The body he leads is illegal under Chinese law as it seeks to separate Tibet from China for the purposes of its independence, and is not recognised by any country, Hong added.

"People can only laugh at the slander he makes about Tibet's situation."

Sangay made his comments before the launch of a global publicity campaign to persuade world governments to put pressure on China to restart the dialogue and change its policy on Tibet.

China has ruled Tibet since 1950, when Communist troops marched in and announced its "peaceful liberation". Thousands of its people, including spiritual leader the Dalai Lama, fled into exile in India after a failed uprising against Chinese rule a few years later.

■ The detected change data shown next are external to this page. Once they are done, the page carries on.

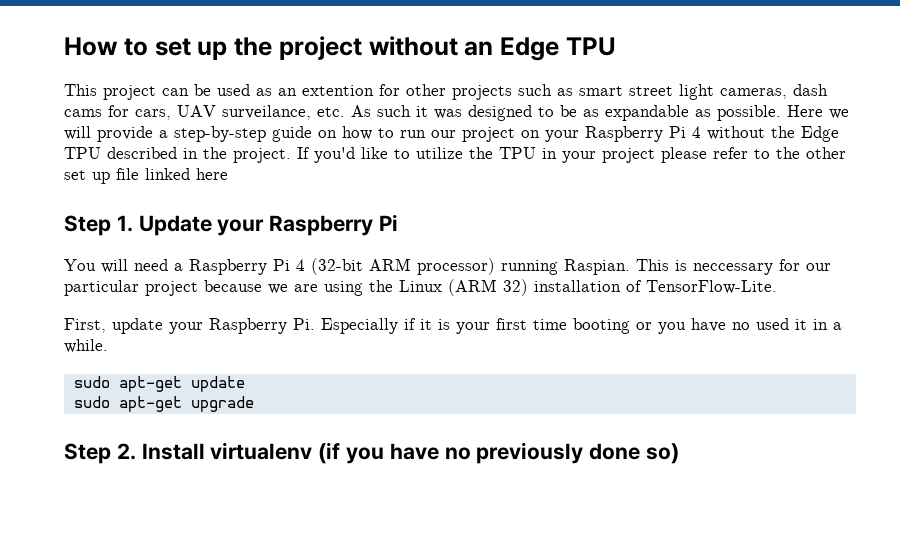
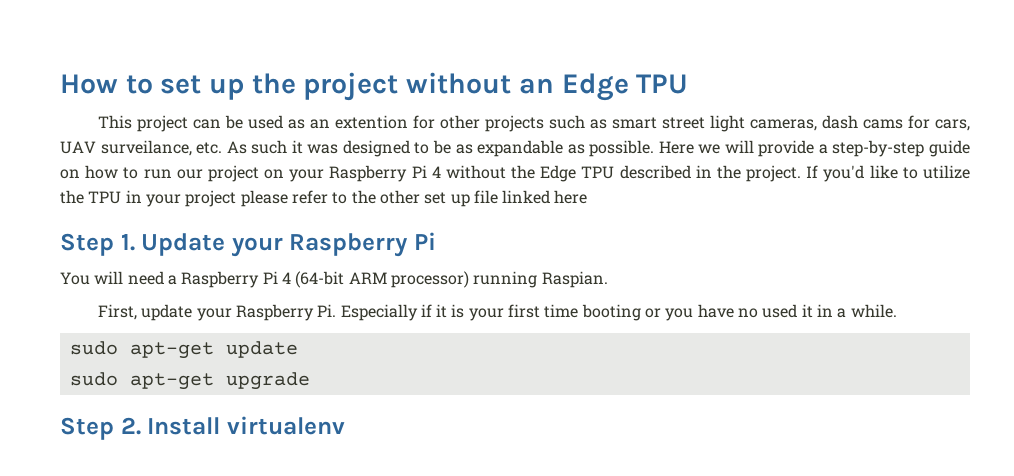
[311,258,363,275] (32-bit -> [295,271,345,288] (64-bit
[636,259,831,275] [64,279,777,296] This is neccessary for our particular project because we are using the Linux (ARM 32) installation of TensorFlow-Lite. -> (608, 279) none
[318,442,680,464] (if you have no previously done so) -> (345, 425) none

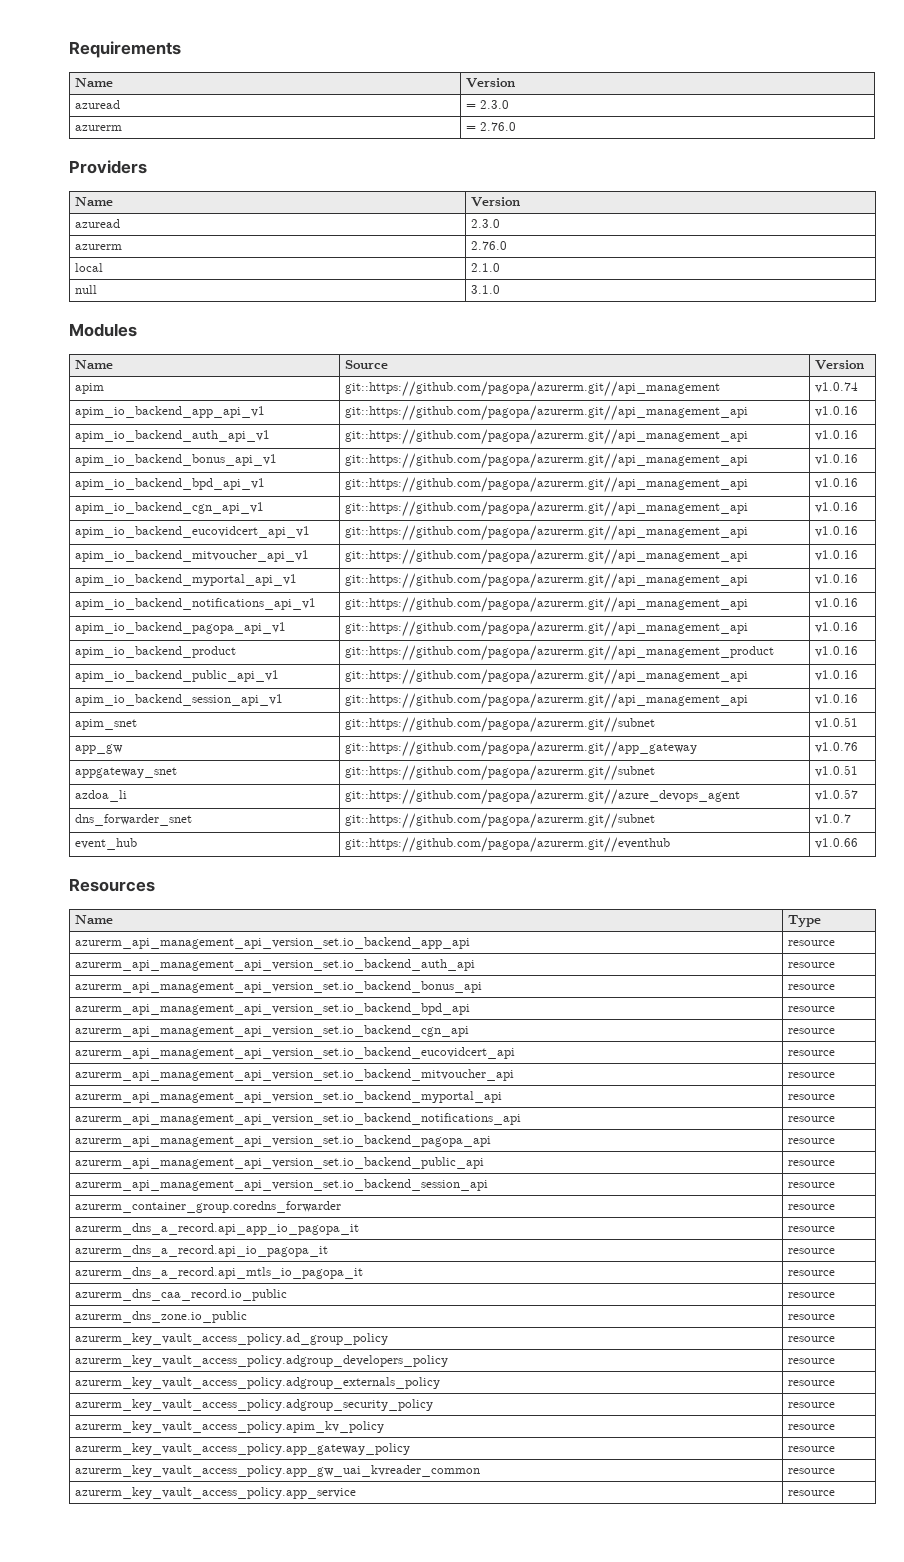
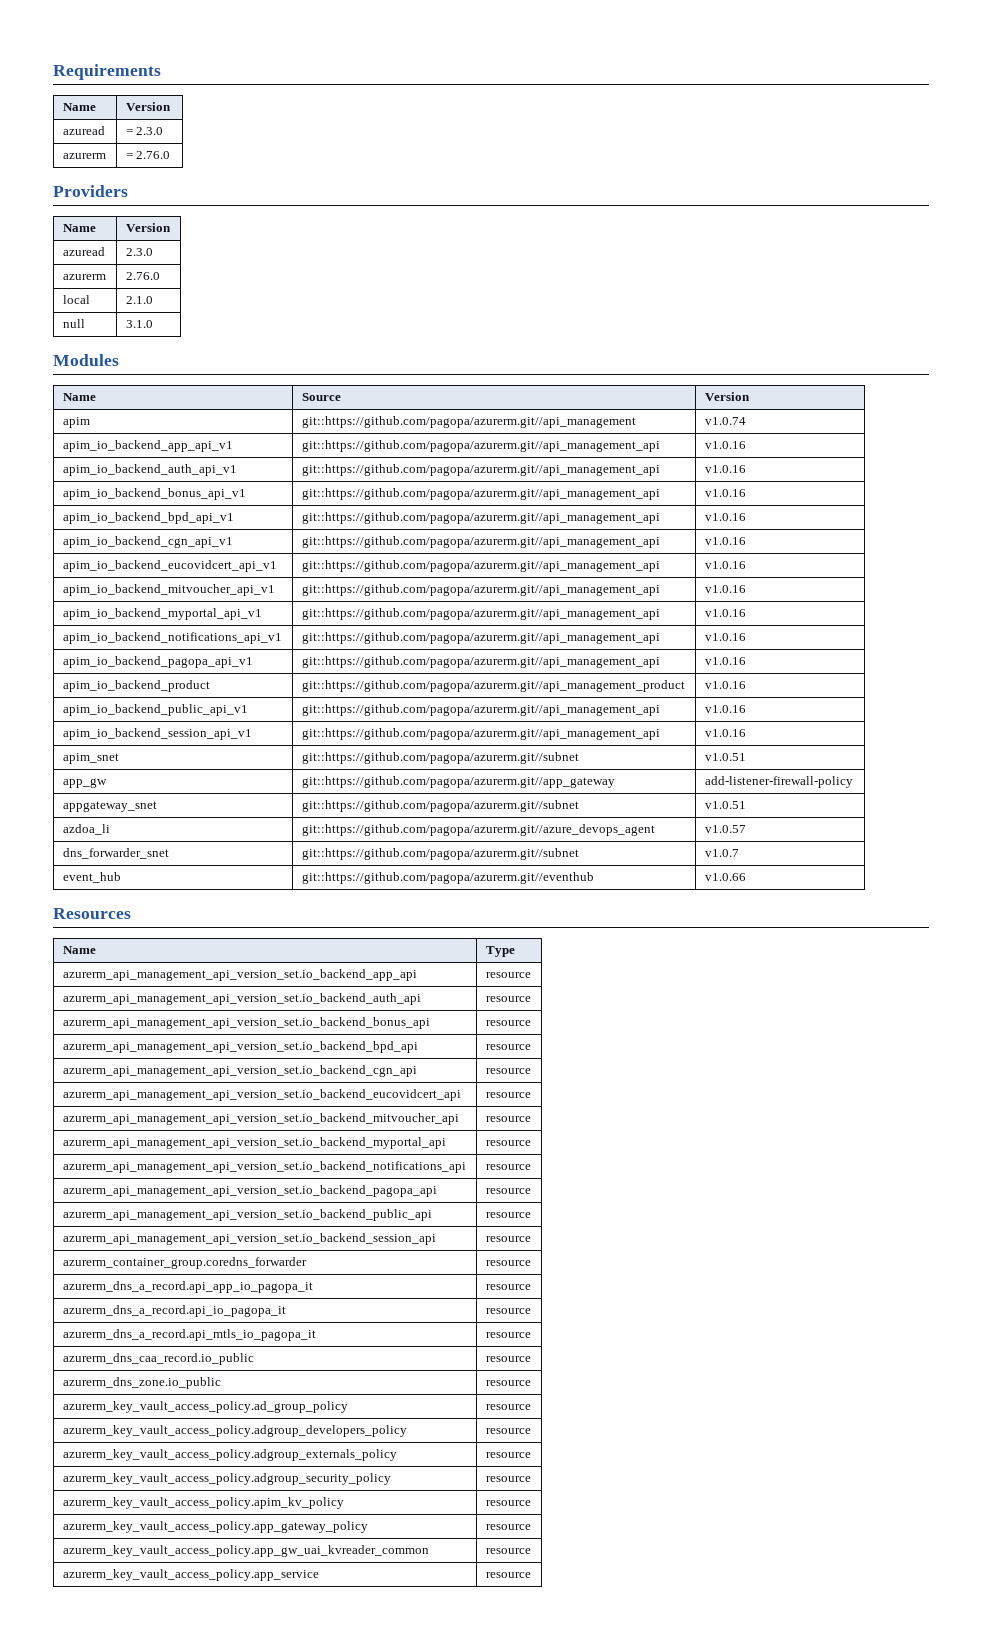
[814,742,858,753] v1.0.76 -> [704,776,853,788] add-listener-firewall-policy

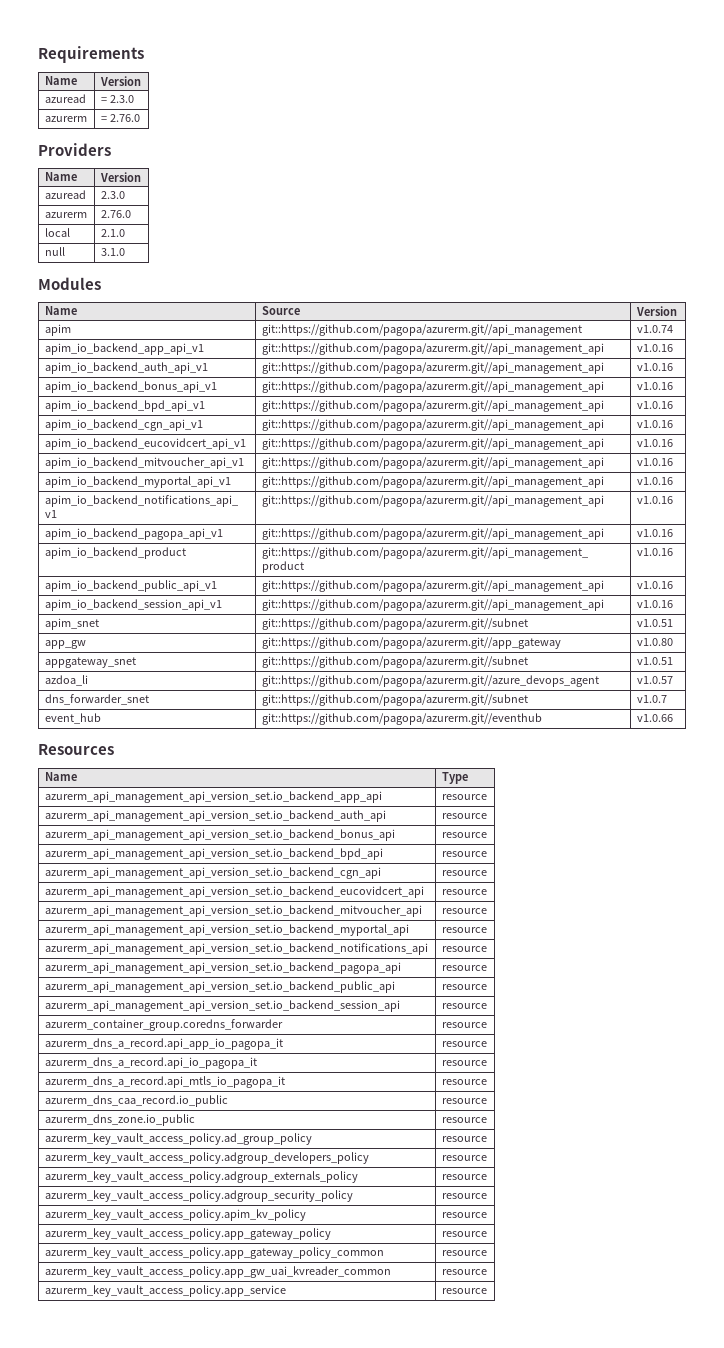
[704,776,853,788] add-listener-firewall-policy -> [636,638,673,646] v1.0.80
(531, 1527) none -> [44,1247,384,1259] [441,1250,487,1256] // azurerm_key_vault_access_policy.app_gateway_policy_common | resource

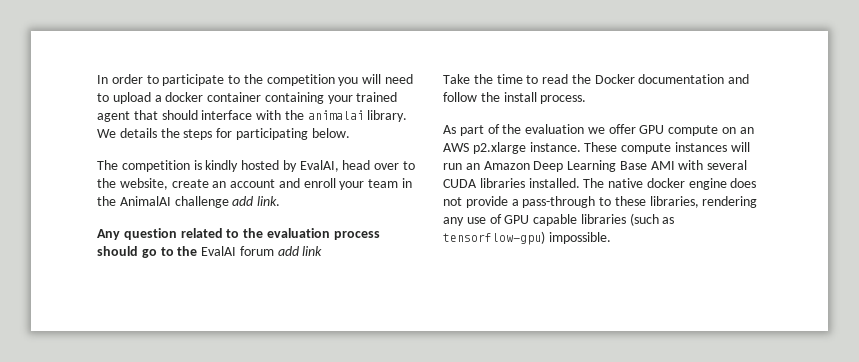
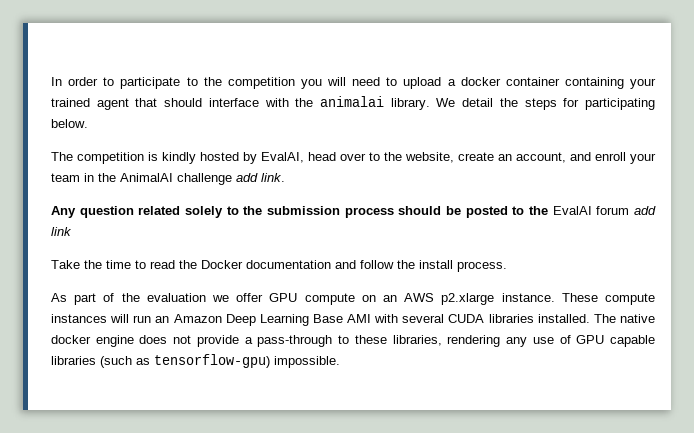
[119,128,157,138] details -> [462,98,494,107] detail
[230,179,276,188] account -> [516,152,566,163] account,
[226,228,330,238] to the evaluation -> [185,206,340,218] solely to the submission
[141,249,157,258] go -> [446,206,508,218] be posted

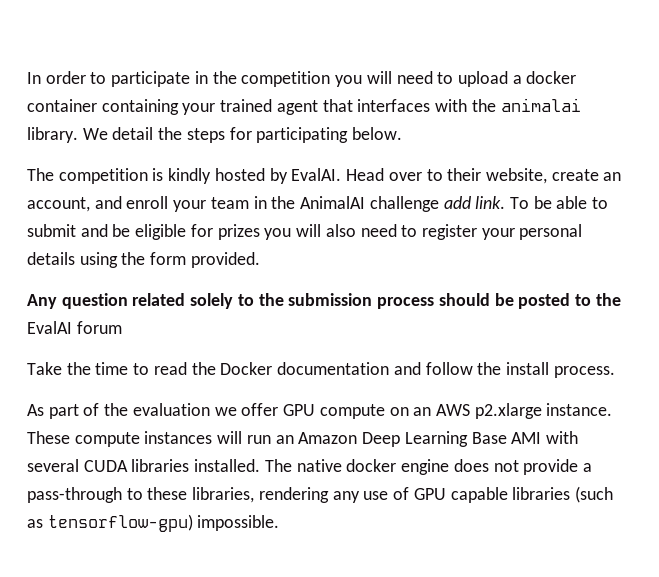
[186,77,198,86] to -> [194,71,208,84] in
[164,98,259,107] should interface -> [357,99,431,112] interfaces
[261,152,336,163] EvalAI, head -> [291,168,385,181] EvalAI. Head
[384,152,402,161] the -> [447,168,482,181] their
(285, 177) none -> [509,196,609,209] [27,224,583,240] [27,252,260,268] To be able to submit and be eligible for prizes you will also need to register your personal details using the form provided.
[634,206,656,215] [51,227,72,236] add link -> (122, 327) none

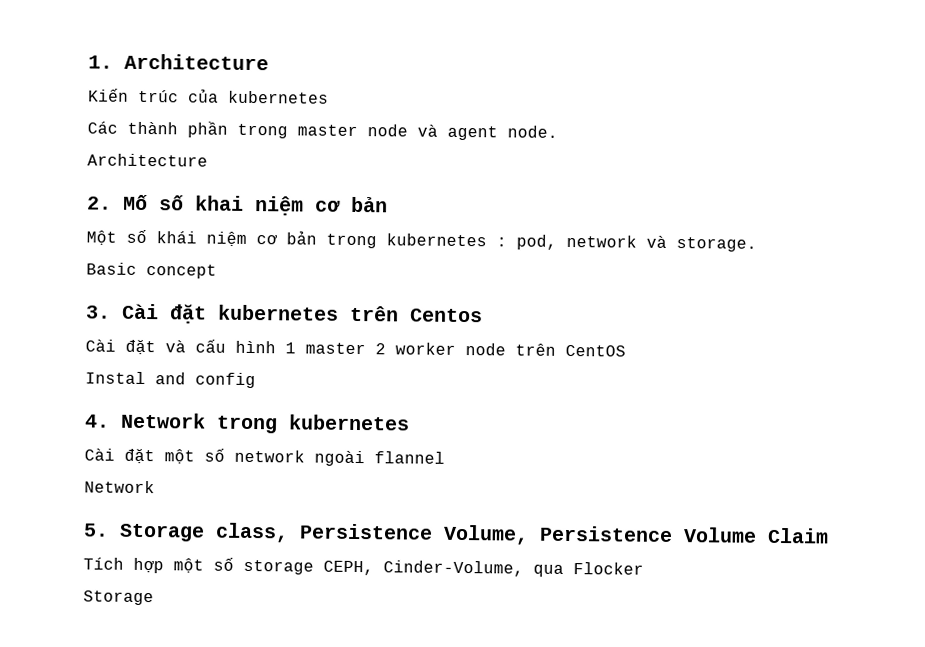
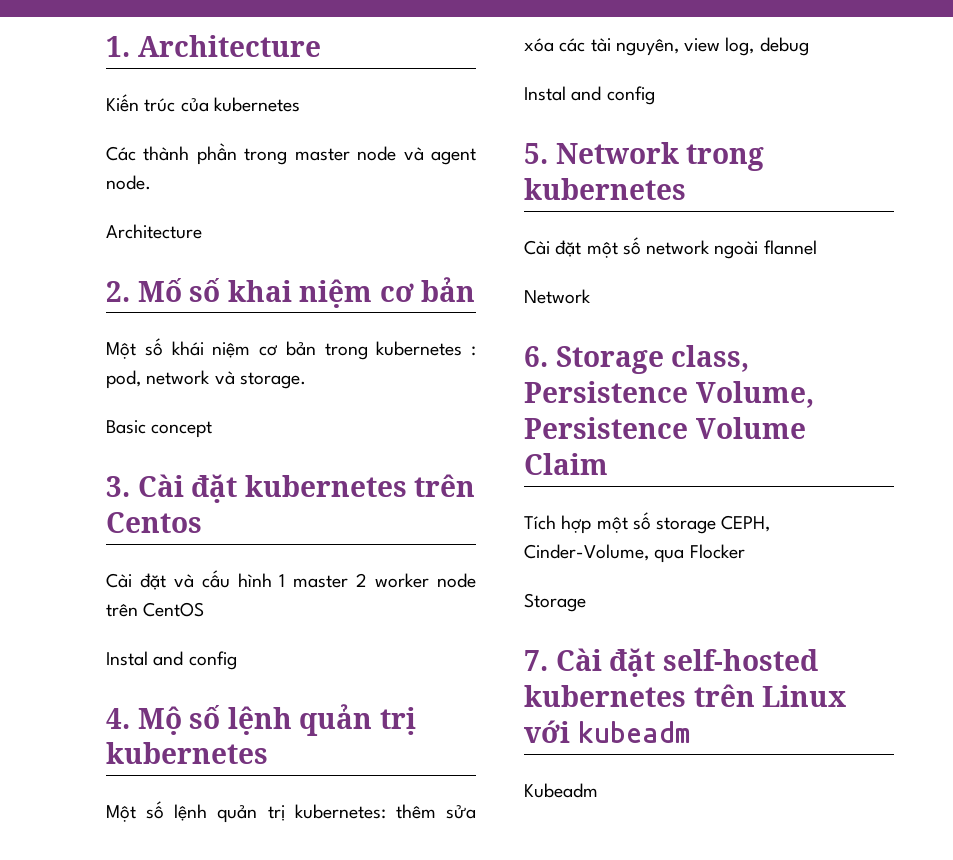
(110, 421) none -> [137,704,416,736] [106,742,268,764] [106,801,476,823] [524,37,809,56] [524,86,655,105] [524,143,548,164] Mộ số lệnh quản trị kubernetes // Một số lệnh quản trị kubernetes: thêm sửa xóa các tài nguyên, view log, debug // Instal and config // 5.
[83,523,109,537] 5. -> [524,346,548,367] 6.
(154, 598) none -> [524,648,818,677] [524,684,847,707] [524,720,690,743] [524,783,598,798] // 7. Cài đặt self-hosted kubernetes trên Linux với kubeadm // Kubeadm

The Tibetans say they are not seeking independence, but greater autonomy under the Chinese constitution. China says it does not believe them.

"Tibet's independence is not acceptable, nor is half-independence, nor covert independence," Hong said.

The door to talks is always open, but China will only talk to the Dalai Lama's personal representatives and only about his personal future, not anything to do with Tibet, Hong added, repeating Beijing's standard line.

Many Tibetans feel their intensely Buddhist culture is at risk of annihilation by Beijing's political and economic domination and the influx of majority Han Chinese into the Himalayan region. China denies these charges.

At least 131 Tibetans have died since 2009 by setting themselves on fire in protest at Chinese rule, mostly in Tibetan areas outside what China calls the Tibet Autonomous Region.

Representatives of the Dalai Lama held rounds of talks with China until 2010, but formal dialogue has stalled amid leadership changes in Beijing and a crackdown in Tibet.